Before-and-after page screenshots

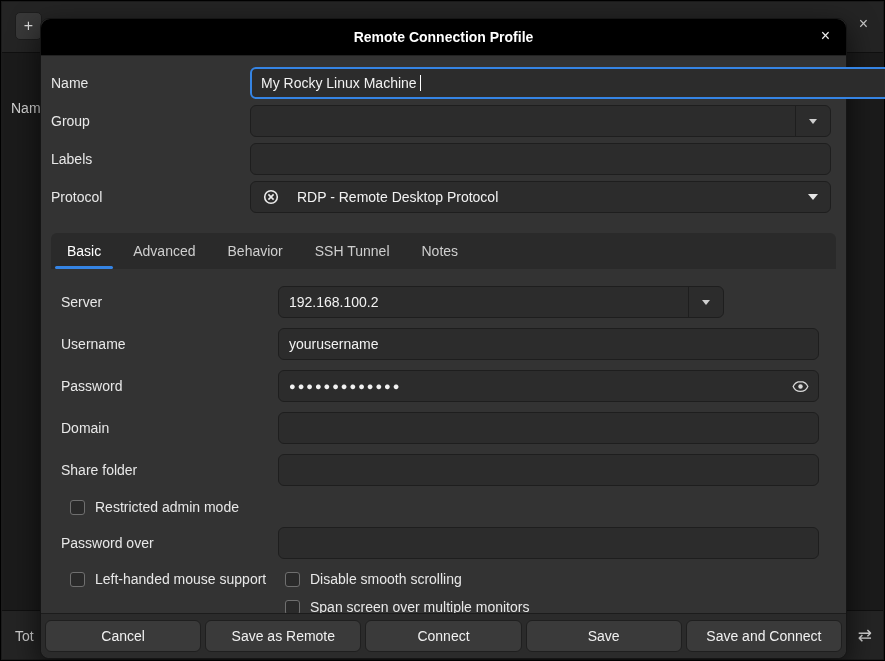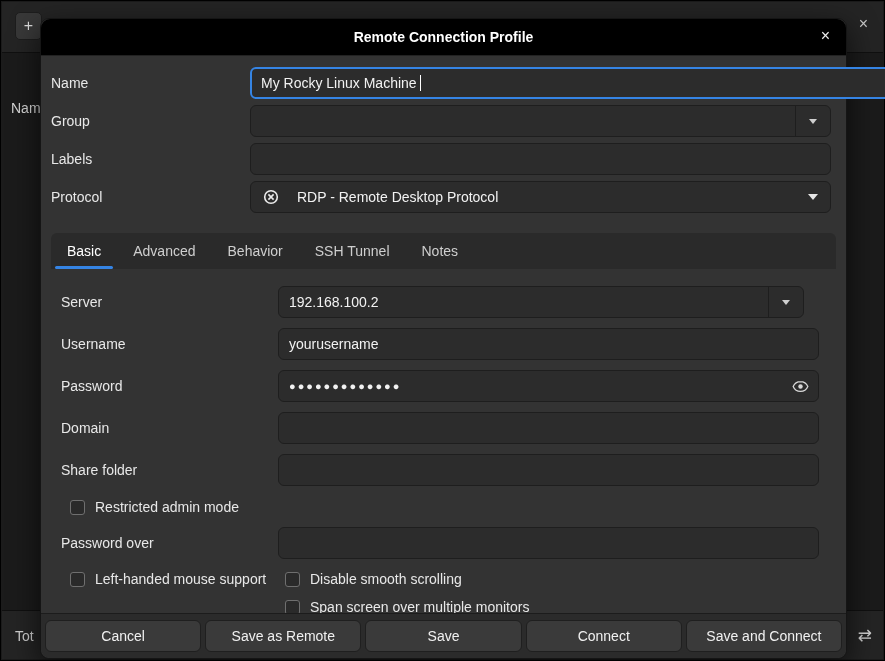--- a/index.html
+++ b/index.html
@@ -132,21 +132,21 @@
     <div class="tab active">Basic</div>
     <div class="tab">Advanced</div>
     <div class="tab">Behavior</div>
     <div class="tab">SSH Tunnel</div>
     <div class="tab">Notes</div>
   </div>
 
   <div class="clip">
 
     <span class="lbl" style="left:20px;top:231px;">Server</span>
-    <div class="combo" style="left:237px;top:231px;width:526px;">
+    <div class="combo" style="left:237px;top:231px;width:446px;">
       <span class="combo-text">192.168.100.2</span>
       <span class="combo-btn">
           <span class="arrow-down"></span>
         </span>
     </div>
 
     <span class="lbl" style="left:20px;top:273px;">Username</span>
     <div class="entry-wrap" style="left:237px;top:273px;width:541px;">
       <input class="entry" value="yourusername" style="">
     </div>
@@ -192,18 +192,18 @@
     <div class="chk-row" style="left:244px;top:544px;">
       <span class="chk"></span>
       <span class="chk-label">Span screen over multiple monitors</span>
     </div>
 
   </div>
 
   <div class="actionbar">
     <button class="act-btn">Cancel</button>
     <button class="act-btn">Save as Remote</button>
+    <button class="act-btn">Connect</button>
     <button class="act-btn">Save</button>
-    <button class="act-btn">Connect</button>
     <button class="act-btn">Save and Connect</button>
   </div>
 
 </div>
 
 </body></html>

Your goal ::
Your answer must be an exact copy of the records, with no pictures in it.

Exercise output ::
--- a/index.html
+++ b/index.html
@@ -132,21 +132,21 @@
     <div class="tab active">Basic</div>
     <div class="tab">Advanced</div>
     <div class="tab">Behavior</div>
     <div class="tab">SSH Tunnel</div>
     <div class="tab">Notes</div>
   </div>
 
   <div class="clip">
 
     <span class="lbl" style="left:20px;top:231px;">Server</span>
-    <div class="combo" style="left:237px;top:231px;width:526px;">
+    <div class="combo" style="left:237px;top:231px;width:446px;">
       <span class="combo-text">192.168.100.2</span>
       <span class="combo-btn">
           <span class="arrow-down"></span>
         </span>
     </div>
 
     <span class="lbl" style="left:20px;top:273px;">Username</span>
     <div class="entry-wrap" style="left:237px;top:273px;width:541px;">
       <input class="entry" value="yourusername" style="">
     </div>
@@ -192,18 +192,18 @@
     <div class="chk-row" style="left:244px;top:544px;">
       <span class="chk"></span>
       <span class="chk-label">Span screen over multiple monitors</span>
     </div>
 
   </div>
 
   <div class="actionbar">
     <button class="act-btn">Cancel</button>
     <button class="act-btn">Save as Remote</button>
+    <button class="act-btn">Connect</button>
     <button class="act-btn">Save</button>
-    <button class="act-btn">Connect</button>
     <button class="act-btn">Save and Connect</button>
   </div>
 
 </div>
 
 </body></html>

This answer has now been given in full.